WORK TO BE COMPLETED: Return, from the listing that follows, each line containing the word "discount".

___

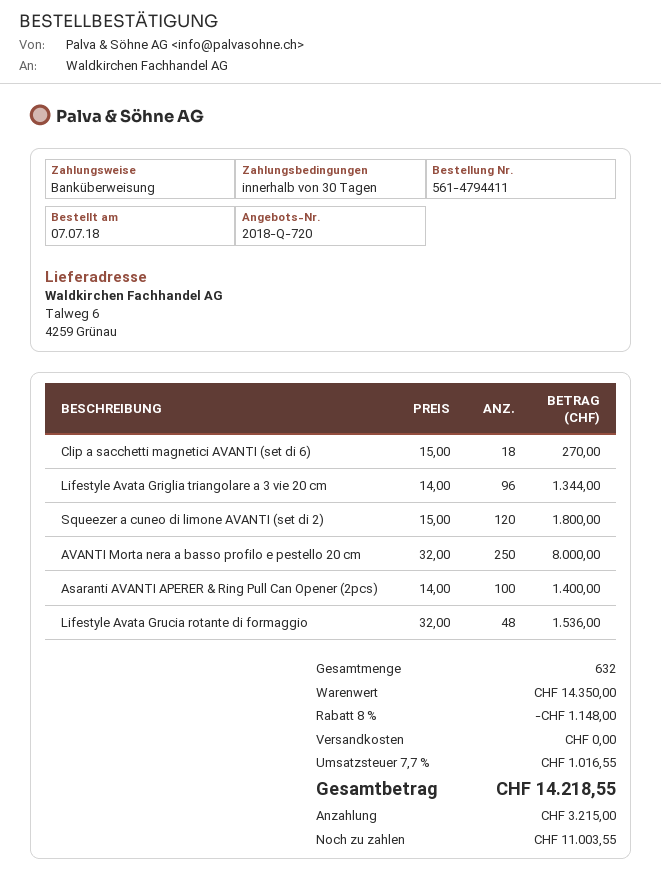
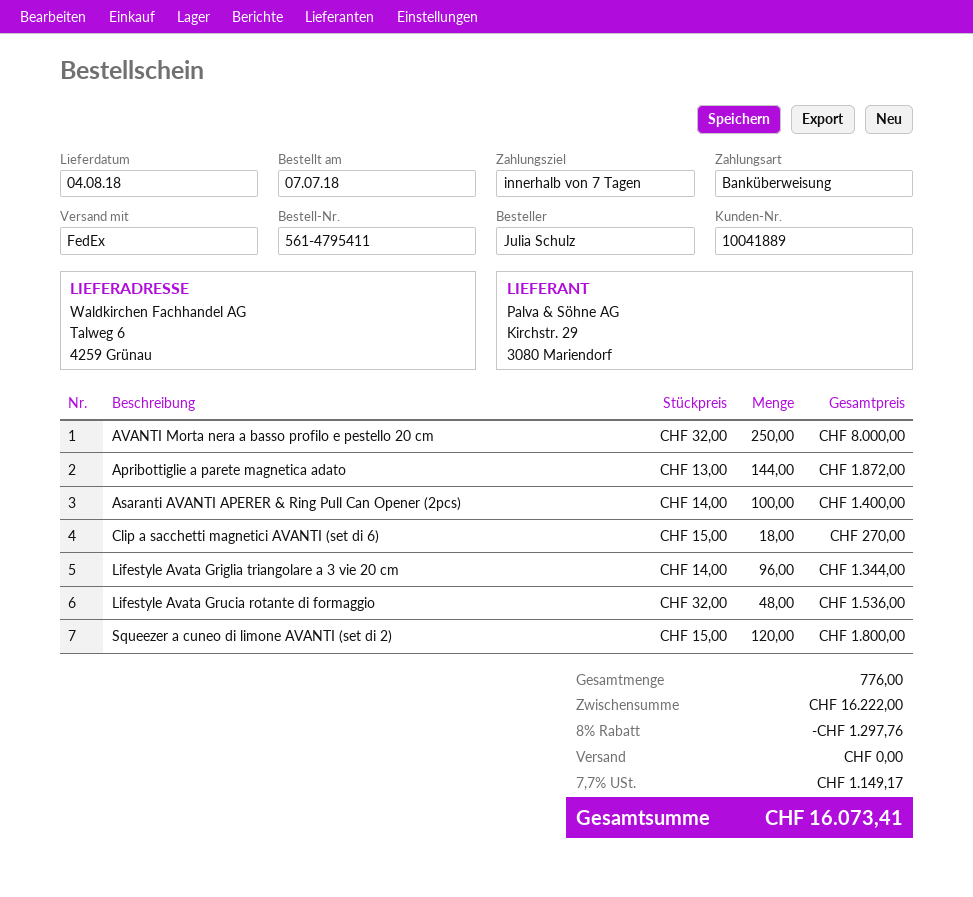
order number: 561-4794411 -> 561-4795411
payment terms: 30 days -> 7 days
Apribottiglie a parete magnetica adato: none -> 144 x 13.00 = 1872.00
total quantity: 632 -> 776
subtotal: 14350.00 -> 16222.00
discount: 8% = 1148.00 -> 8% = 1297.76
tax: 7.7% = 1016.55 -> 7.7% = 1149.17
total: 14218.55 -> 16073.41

___

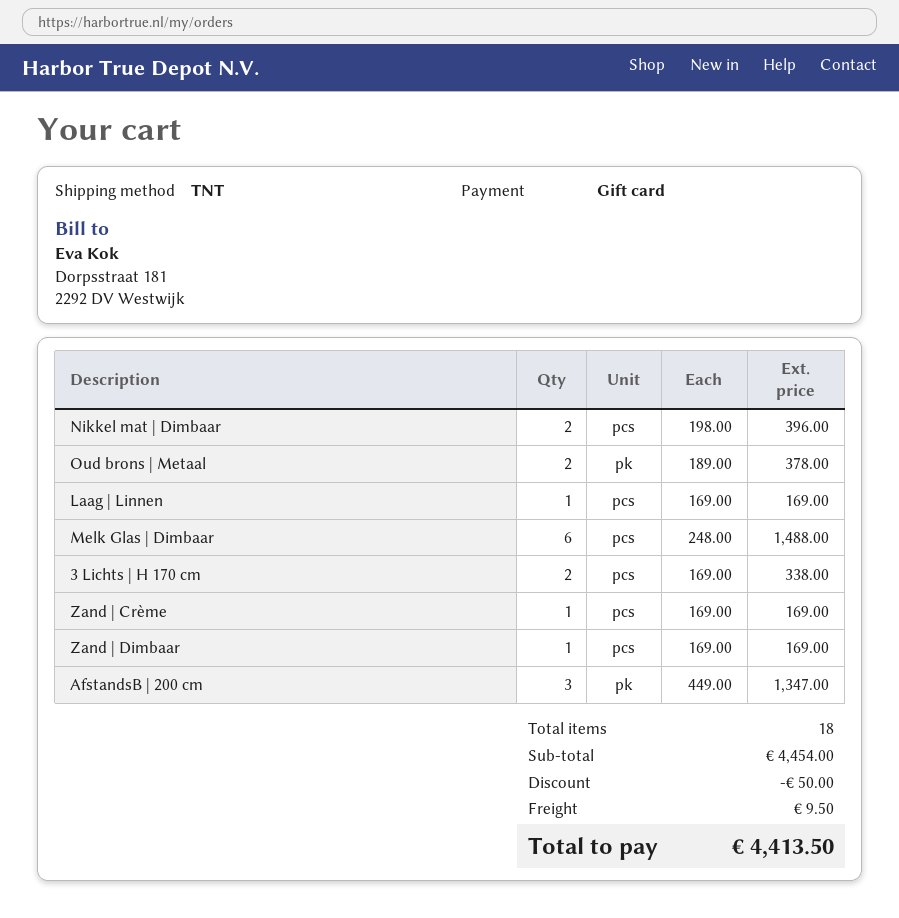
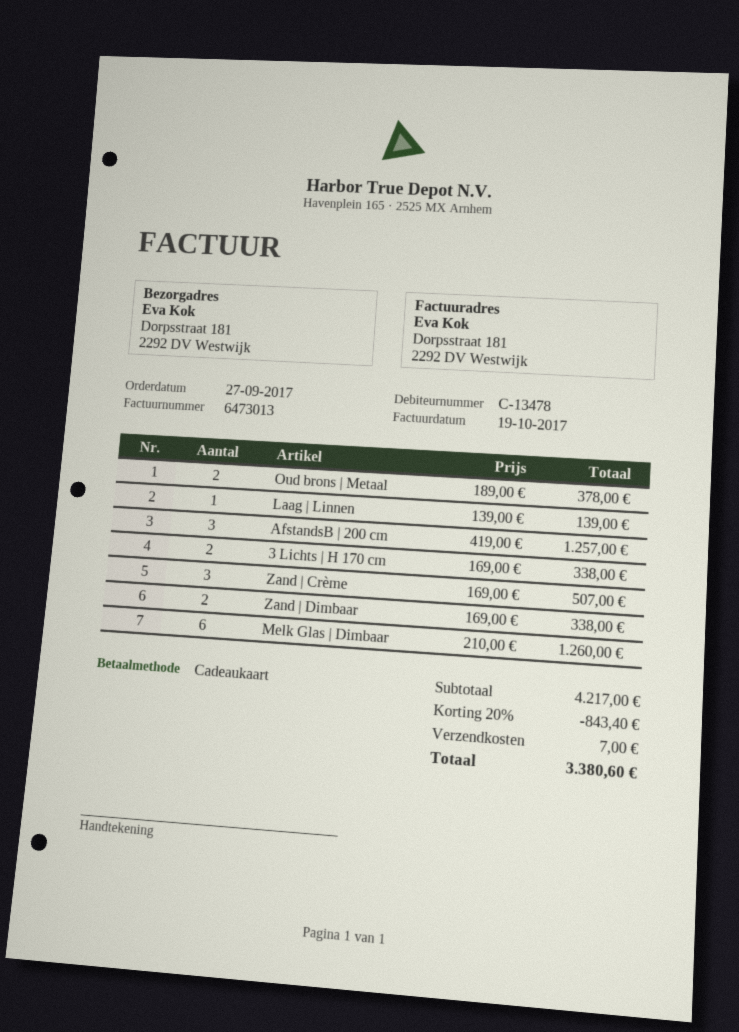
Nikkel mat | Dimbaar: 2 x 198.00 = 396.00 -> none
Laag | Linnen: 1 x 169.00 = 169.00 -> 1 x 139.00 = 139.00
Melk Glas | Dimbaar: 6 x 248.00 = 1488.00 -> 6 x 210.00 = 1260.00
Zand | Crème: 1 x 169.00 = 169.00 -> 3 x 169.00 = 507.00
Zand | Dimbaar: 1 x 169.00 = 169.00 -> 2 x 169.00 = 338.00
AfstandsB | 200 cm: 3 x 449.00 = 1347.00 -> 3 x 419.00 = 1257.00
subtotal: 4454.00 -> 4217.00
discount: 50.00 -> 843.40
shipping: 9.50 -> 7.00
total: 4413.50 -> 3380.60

___

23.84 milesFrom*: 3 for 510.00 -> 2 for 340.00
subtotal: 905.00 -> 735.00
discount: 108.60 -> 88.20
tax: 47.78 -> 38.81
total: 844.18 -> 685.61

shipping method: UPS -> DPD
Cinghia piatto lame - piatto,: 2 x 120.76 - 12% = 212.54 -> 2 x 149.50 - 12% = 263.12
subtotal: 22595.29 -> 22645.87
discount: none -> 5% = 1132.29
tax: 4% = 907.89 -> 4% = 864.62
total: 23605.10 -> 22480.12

___

EXERCISE RESPONSE:
discount: 8% = 1148.00 -> 8% = 1297.76
discount: 50.00 -> 843.40
discount: 108.60 -> 88.20
discount: none -> 5% = 1132.29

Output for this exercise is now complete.